Exercise periodization is defined as the systematic planning of training with the aim of achieving the best performances at specific dates, as first discussed in the works of Matveyev (1981). Periodization involves the establishing of fitness phases and timelines (Suchomel et al., 2018), which implies foreseeing—to a certain degree—the timings of adaptations to pre-established load dynamics. In this context, programming is the establishment of the specific training routines to be implemented in each training period or phase (Suchomel et al., 2018). Broadly, periodization establishes the goal or emphasis of the training phases, while programming establishes the means for achieving the proposed parameters. In practice, research on periodization presents a mixture of specific periodized models with specific programming.
Beyond the specificities of the different periodized models, there are common aspects underlying the concept of periodization per se: (i) determining relevant dates (e.g., main competitions); (ii) determining fitness phases for each training period; (iii) managing load dynamics with the intent of achieving peak or optimal performance at the previously determined dates (Issurin, 2010; Naclerio Ayllón et al., 2013; Loturco and Nakamura, 2016). The application of systematic variation and the reliance on predictions concerning responses to the load dynamics therefore are transversal and constitute the foundation for periodized programs.
Although periodization implies variation, variation does not imply periodization. Varied programs can be non-periodized whenever that variation is not previously stipulated, rather emerging from an ongoing analysis of the process (i.e., largely unprogrammed variation, or programmed only for the short-term, e.g., a training week). Research has compared periodized programs with constant programs, but comparisons between periodized programs and varied non-periodized programs seems to be lacking (Kiely, 2012; Afonso et al., 2017). Furthermore, different periodized models propose distinct load dynamics and diversified timings for adaptation to occur. The burden of proof requires comparing the expected outcomes with the actual outcomes, but empirical research on the subject seems to have failed to address this issue (Kiely, 2012; Afonso et al., 2017).
Within the context of scientific research, meta-analyses have been considered by some to constitute the top of the pyramid (Wolf, 2015; Cote et al., 2016; Zhi et al., 2017). However, the assumption that meta-analyses provide state-of-the-art rationales for understanding a given phenomenon is not always justified (Tan et al., 2014; Gentil et al., 2017). Indeed, meta-analyses can produce ambiguous results and it is paramount that the quality of such studies is properly scrutinized (Zhi et al., 2017). If not, meta-analysis can amplify research errors (Cote et al., 2016), and consequently may provide a false sense of security in respect to given datasets. In the case of exercise periodization, previous narrative (Kiely, 2012) and systematic reviews (Afonso et al., 2017) have shown two problems in original research (i.e., absence of varied, non-periodized groups; absence of predictions concerning the timing of adaptations). It is not clear, however, if these problems are also present in the existing meta-analyses on the subject, since it is possible that those meta-analyses have selected a different set of original research.

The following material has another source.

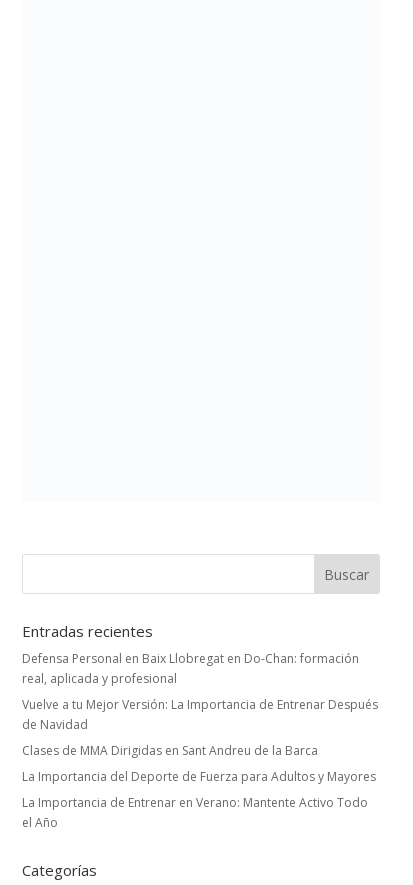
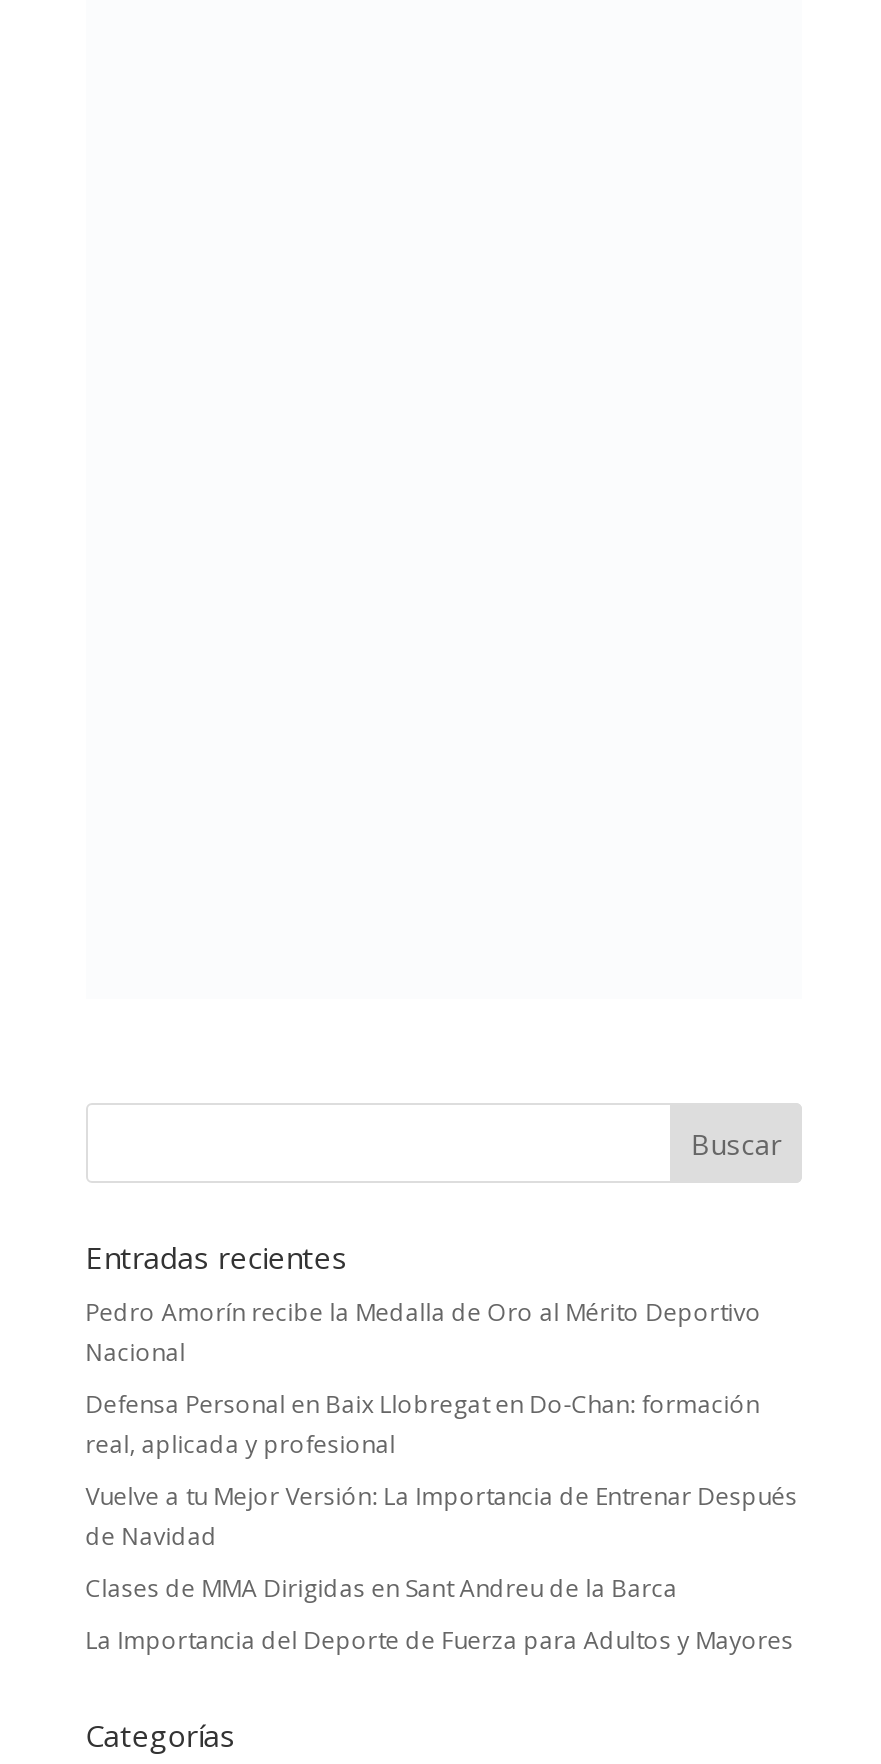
+ Pedro Amorín recibe la Medalla de Oro al Mérito Deportivo
+ Nacional

moved down: Defensa Personal en Baix Llobregat en Do-Chan: formación | real, aplicada y profesional | Vuelve a tu Mejor Versión: La Importancia de Entrenar Después | de Navidad | Clases de MMA Dirigidas en Sant Andreu de la Barca | La Importancia del Deporte de Fuerza para Adultos y Mayores

- La Importancia de Entrenar en Verano: Mantente Activo Todo
- el Año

Accordingly, it is our conviction that scrutinizing existing meta-analyses should be a part of the scientific endeavor, even because these types of articles usually produce a great impact on scientific communities. The present work therefore aimed to systematically review meta-analyses of studies on exercise periodization. The first goal was to verify if the included studies have compared periodized programs to both constant and varied, non-periodized programs. The second goal was to assess if the predictions concerning the expected timings of adaptations have been tested.
Protocol and Registration
The full protocol was registered in PROSPERO with the reference CRD42018111338.
We included meta-analyses comparing periodized to non-periodized exercise programs that have been published in English, French, Italian, Portuguese, or Spanish. No restrictions were placed with regard to publication date. Both published articles and articles in the press were considered.

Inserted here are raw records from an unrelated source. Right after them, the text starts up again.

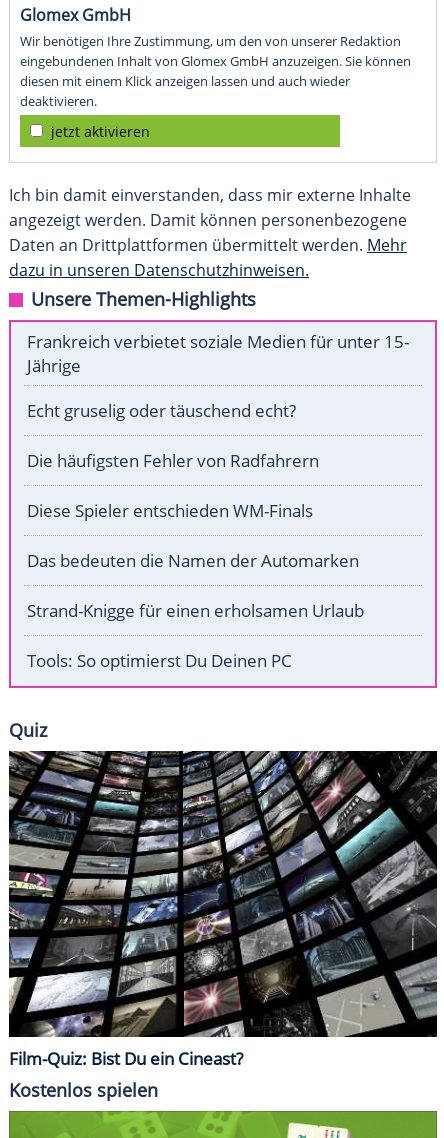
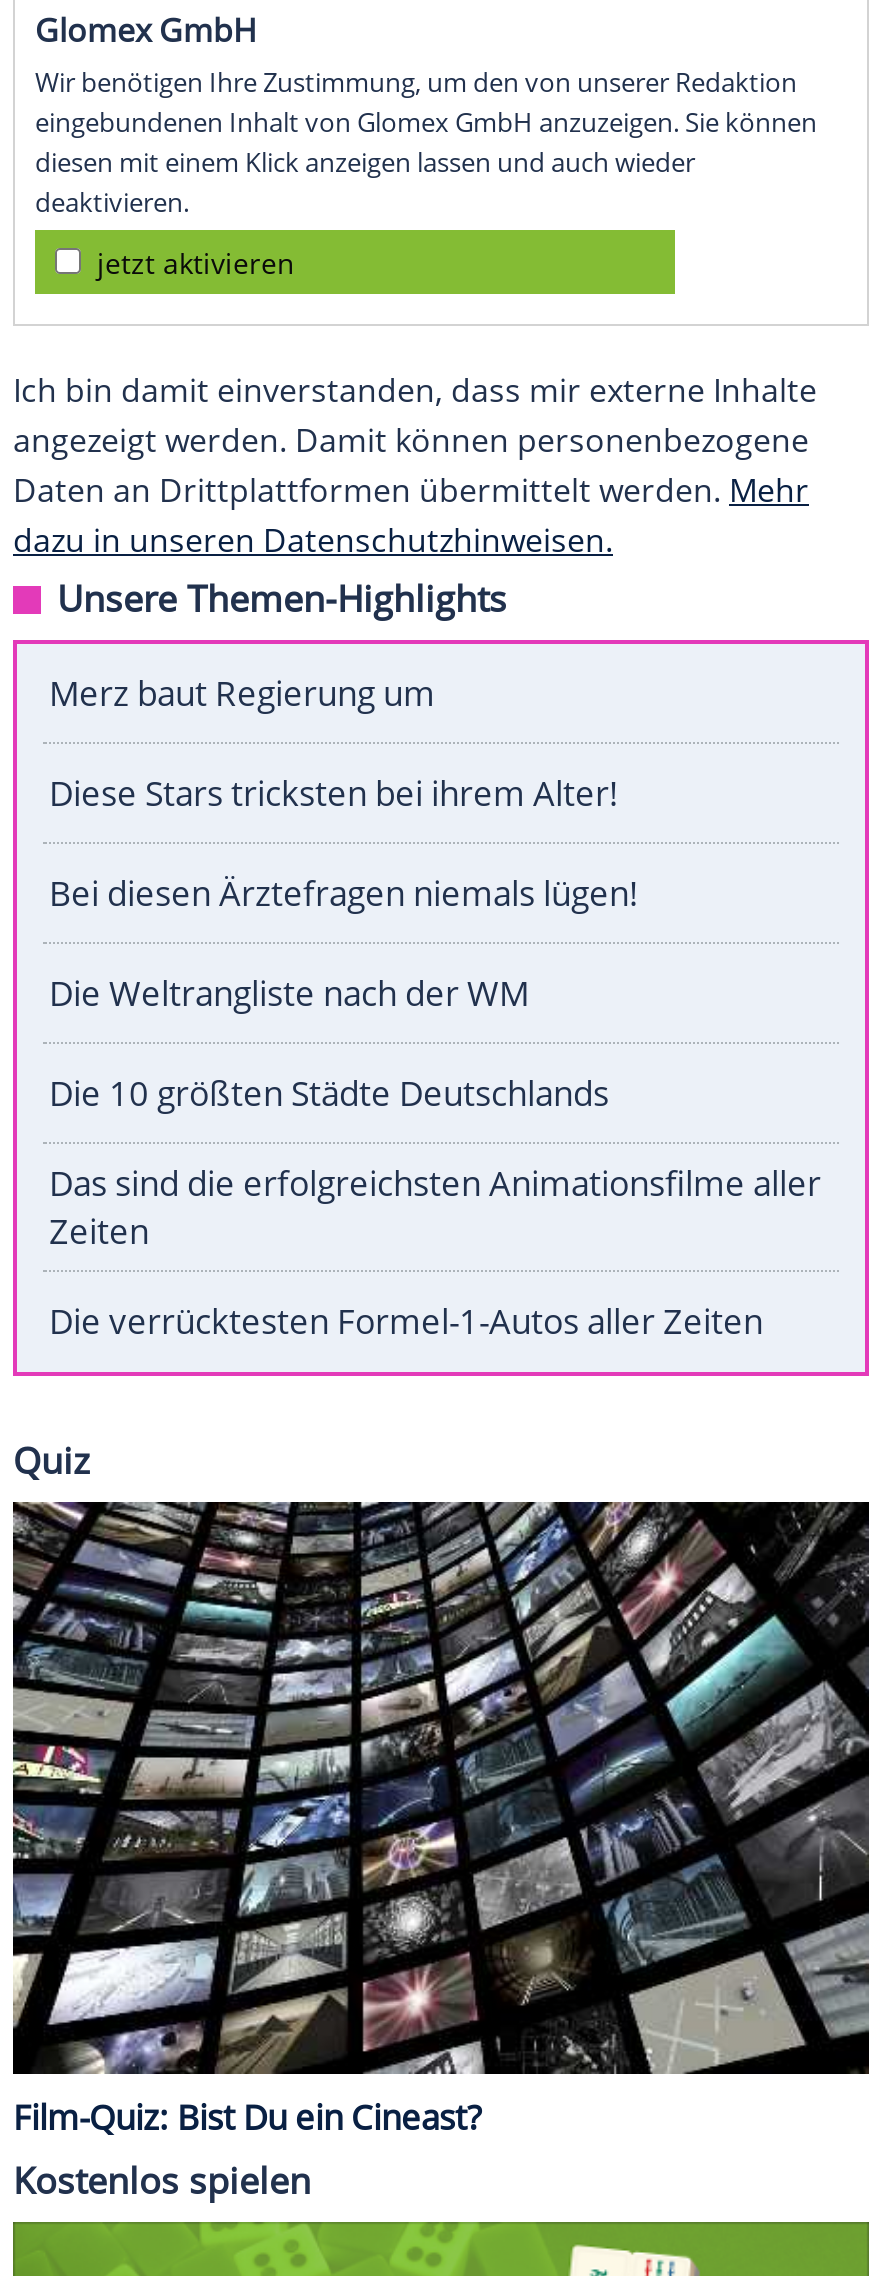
- Frankreich verbietet soziale Medien für unter 15-
- Jährige
+ Merz baut Regierung um

- Echt gruselig oder täuschend echt?
+ Diese Stars tricksten bei ihrem Alter!

- Die häufigsten Fehler von Radfahrern
+ Bei diesen Ärztefragen niemals lügen!

- Diese Spieler entschieden WM-Finals
+ Die Weltrangliste nach der WM

- Das bedeuten die Namen der Automarken
+ Die 10 größten Städte Deutschlands

- Strand-Knigge für einen erholsamen Urlaub
+ Das sind die erfolgreichsten Animationsfilme aller
+ Zeiten

- Tools: So optimierst Du Deinen PC
+ Die verrücktesten Formel-1-Autos aller Zeiten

Following the Preferred Reporting Items for Systematic Reviews and Meta-Analyses (PRISMA) guidelines, P.I.C.O.S. was established as follows: Participants—humans of any health condition; Interventions—any intervention involving exercise; Comparisons—periodized programs and non-periodized programs (regardless of the physical capacity or skill analyzed); Outcomes—type of non-periodized programs included and presence or absence of predictions concerning the timing of adaptations, i.e., at which points in time certain outcomes are expected to achieve their highest or lowest values (those predictions concerning the outcomes may be qualitative or quantitative); Study design—meta-analyses.

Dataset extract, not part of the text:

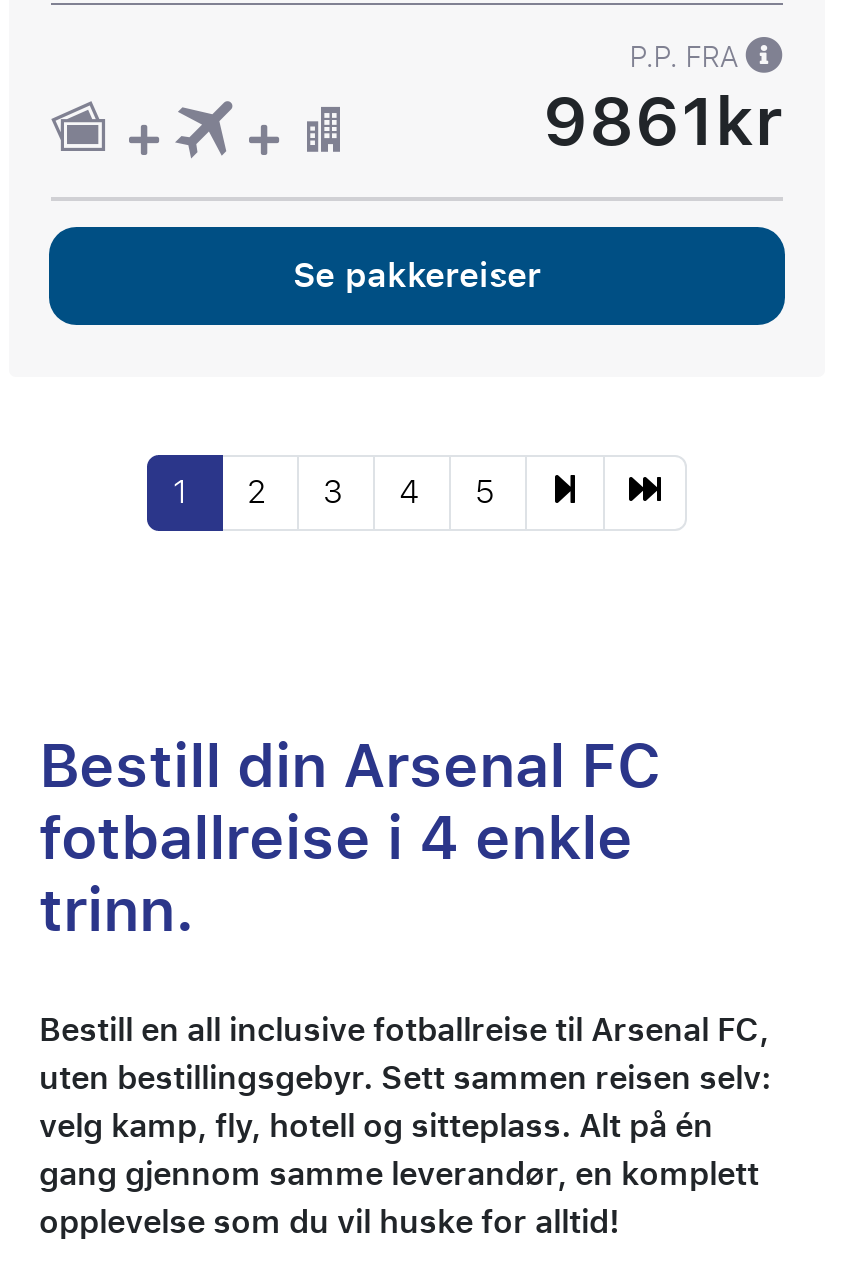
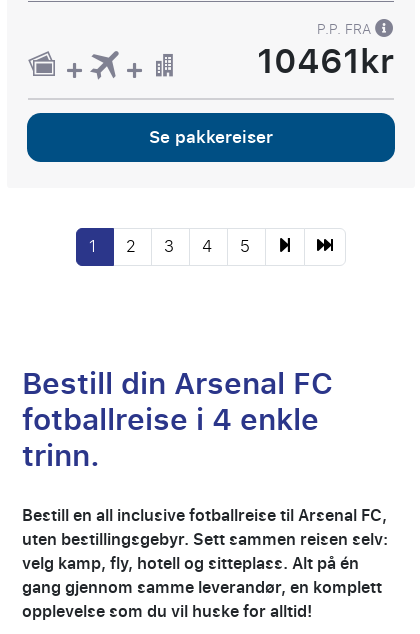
- 9861kr
+ 10461kr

The following databases were consulted: Cochrane, EBSCO (Academic Search Complete, CINAHL Plus, MEDLINE, PsycINFO; SportDISCUS), ISI Web of Knowledge, PEDro, PubMed, Scielo, and Scopus. As mentioned, no restrictions were imposed in regard to publication date.
The literature search was conducted in October 2018 and renewed on March 2019. BOOLEAN operators were used for the initial screening. The search terms in the title were associated with (“meta-analysis” OR “meta-analyses”) AND (“periodization” OR “periodized”). The search was repeated with variations of these words (e.g., periodization, periodized).
For PEDro, due to specificities of the database, the words “periodized” and “periodization” were searched for within the title and abstract. The database then presents a number of articles and details whether they are clinical trials, systematic reviews, or meta-analyses.
After the initial screening, articles were selected if they focused on exercise rather than other protocols (e.g., periodization of nutritional programs). Articles were also selected if they compared periodized programs to non-periodized programs (i.e., meta-analyses comparing different periodized approaches to groups other than non-periodized groups were excluded). Overall, studies were included if they respected PICOS as previously defined.
Data Collection Process
The main author of this manuscript conducted the first literature review and data extraction. A second author of this manuscript independently repeated the process within the same month and the two processes were compared to ensure that there were no mistakes in the literature search and retrieval process, as well as in the exclusion process. The remaining authors of this work crosschecked the entire process to verify errors or inconsistencies.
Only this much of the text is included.